(Montréal) La reprise des chirurgies se poursuit au Québec, après les reports causés par la pandémie. La Fédération des médecins spécialistes du Québec (FMSQ) rapporte que le niveau d’activité est de 66 % en juillet, au-delà de ses attentes. Elle ajoute que les chirurgiens mettent les bouchées doubles pour en faire un maximum avant une possible 2e vague de la COVID-19 à l’automne.

En entrevue vendredi, la présidente de la FMSQ, Diane Francœur, était heureuse de constater que la cible établie de 50 % avait été dépassée.

Fin juin, le niveau d’activité des chirurgies avait même atteint 75 %, dit-elle.

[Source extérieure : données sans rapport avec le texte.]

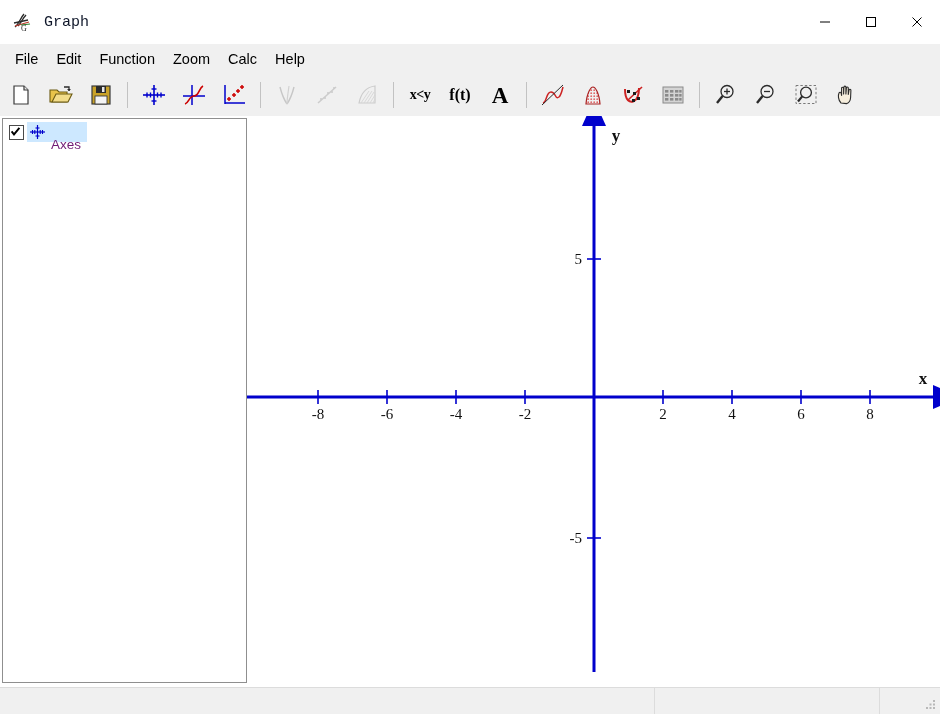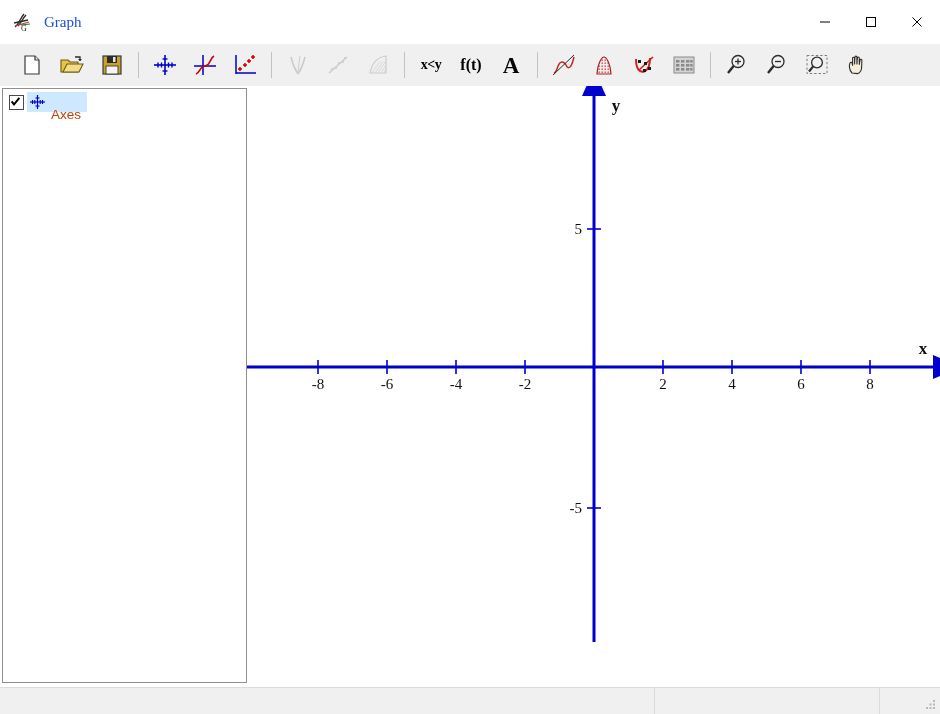"Graph" .title-text { color: #1d4ed8 -> #0f172a; font-family: Liberation Serif, serif -> Liberation Mono, monospace }
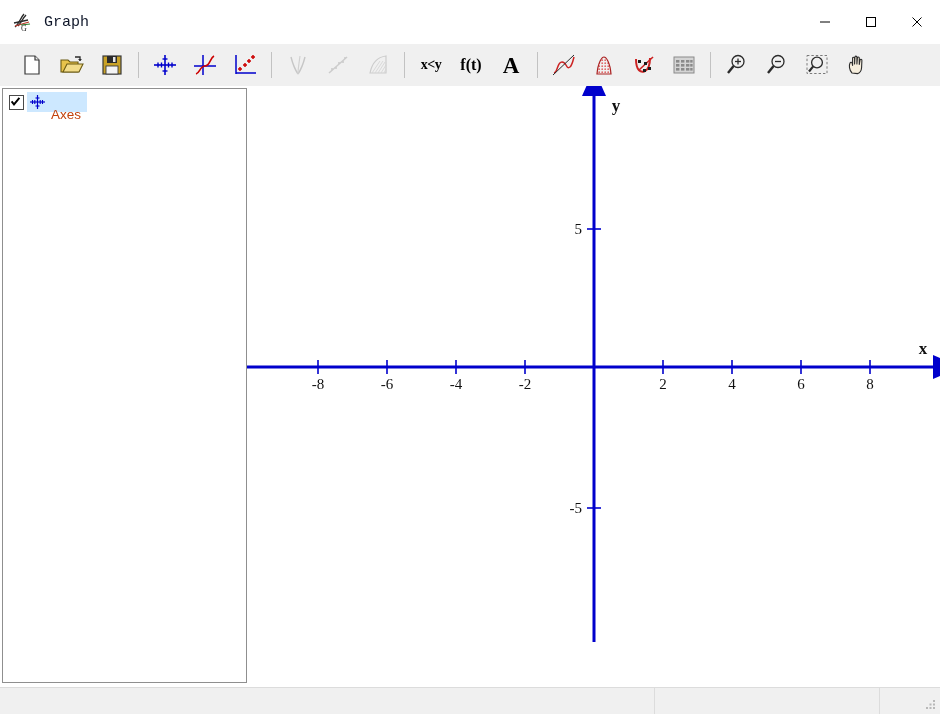"File" div.menubar { html: none -> <div> <div>File</div> <div>Edit</div> <div>Function</div> <div>Zoom</div> <div>Calc</div> <div>Help</div> </div> }
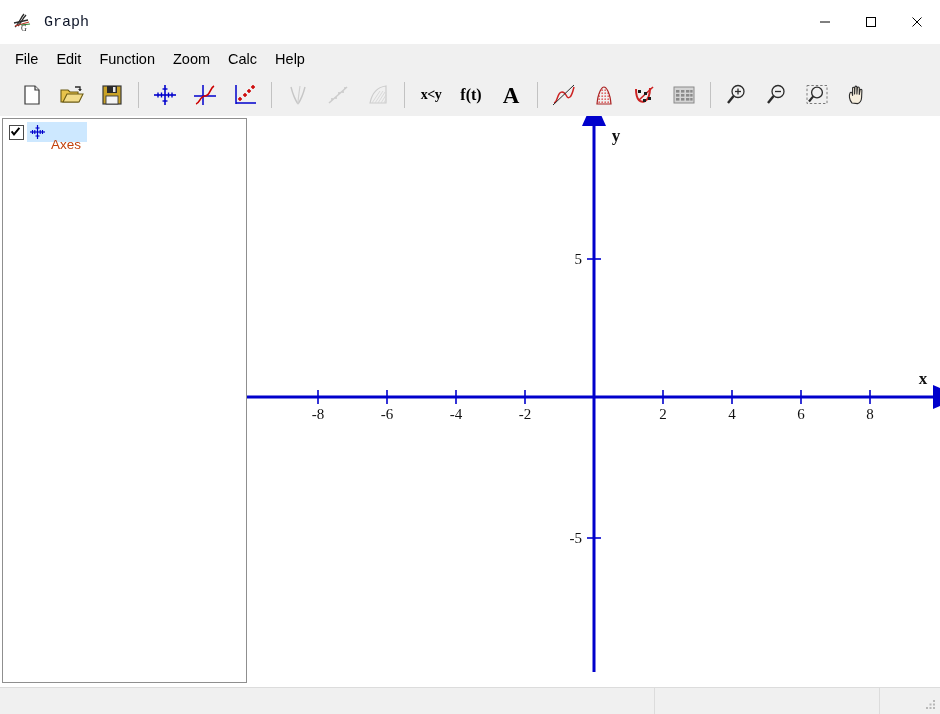"x<y" .toolbar { padding-left: 12px -> 1px }
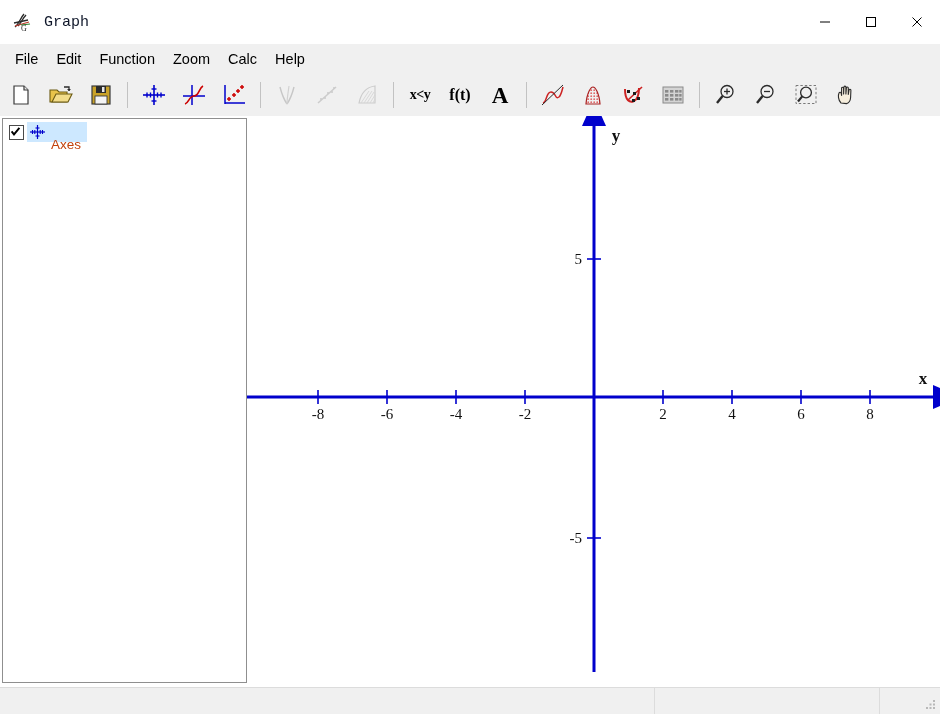"Axes" .tree-label { color: #c2410c -> #701a75 }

La reprise a toutefois été ardue, comme dans les autres provinces : elle croit qu’il faudra probablement deux ans pour rattraper le retard et revenir aux niveaux d’avant la pandémie.

Dès mars, de nombreuses chirurgies non urgentes — par exemple, aux genoux ou aux hanches — ont été annulées ou reportées pour délester un maximum de lits d’hôpitaux pour qu’ils soient prêts à accueillir des patients atteints de la COVID-19.

Cette demande de la ministre de la Santé, qui était alors Danielle McCann, a tout changé pour les départements de chirurgie.

Difficile de maintenant rattraper le retard quand il manquait déjà de personnel pour les salles d’opération avant la COVID, souligne Mme Francœur. Les listes d’attente se sont depuis allongées et il manque toujours de personnel : la formation des infirmières en salle d’opération est précise et longue, dit la présidente qui ajoute que des travailleurs de la santé ont été réaffectés ailleurs pendant la pandémie et que d’autres sont tombés malades.

Le personnel médical qui a travaillé d’arrache-pied au printemps a maintenant besoin de vacances, ce qui fait aussi en sorte que les activités n’ont pas atteint de plus hauts niveaux.

Il y a eu d’autres embûches au retour à la normale : des réserves de médicaments nécessaires en chirurgie, dont des anesthésiques, ont dû être utilisées pour les patients atteints de la COVID, et le manque d’équipement de protection personnelle a aussi nui.

Et des patients ne voulaient pas se présenter pour leur opération par peur d’attraper la COVID-19.

« C’est très difficile pour les patients et les familles parce qu’ils sont inquiets », dit la présidente, expliquant qu’il fallait les rassurer et les convaincre d’aller à leur rendez-vous.

Différences régionales

Le taux de 66 % est une moyenne provinciale : certaines régions ont réussi à reprendre un niveau d’activités plus élevé, par exemple, la région de la Chaudière-Appalaches avec 81 %, alors que d’autres comme la Côte-Nord ont rencontré plus de difficultés, avec 32 %. « Ça tire la moyenne vers le bas », dit-elle, notant que dans cette dernière région, du personnel hospitalier est encore en train de prêter main-forte dans les CHSLD.

À Montréal, là où il y a eu le plus d’hospitalisations de patients atteints de la COVID, le taux d’activité en chirurgies est actuellement de 63 %.

La présidente de la FMSQ n’a pas pu évaluer le nombre de semaines supplémentaires qu’allaient devoir patienter ceux qui se trouvent sur les listes d’attente : les données compilées par le ministère de la Santé font état du nombre de chirurgies réalisées et non de la durée, a-t-elle expliqué.

La menace d’une seconde vague cet automne inquiète, surtout qu’elle coïncidera fort probablement avec la période de l’influenza. Les chirurgiens veulent donc mettre les bouchées doubles cet été, rapporte Mme Francœur.

« On veut faire un maximum de cas ».

Mais cet effort demeure limité par le manque de personnel.

Pour y arriver, les chirurgiens font et refont leur ordre de priorités sur les listes d’attente. Des ententes ont aussi été conclues entre le ministère de la Santé et des cliniques privées ayant des salles d’opération afin d’augmenter la cadence. Les hôpitaux gardent les cas les plus compliqués.

Près de 600 chirurgies ont été réalisées dans des cliniques privées jusqu’à maintenant en juillet, a déclaré Mme Francœur, et d’autres l’ont été auparavant.

Pour l’automne, elle croit que la planification sera plus solide. Des stratégies sont déjà en train d’être élaborées avec le ministère de la Santé.

Par exemple, il est envisageable que les directives sur le délestage des activités hospitalières ne soient pas provinciales : l’expérience ayant démontré que la COVID-19 n’a pas frappé avec autant de force dans toutes les régions.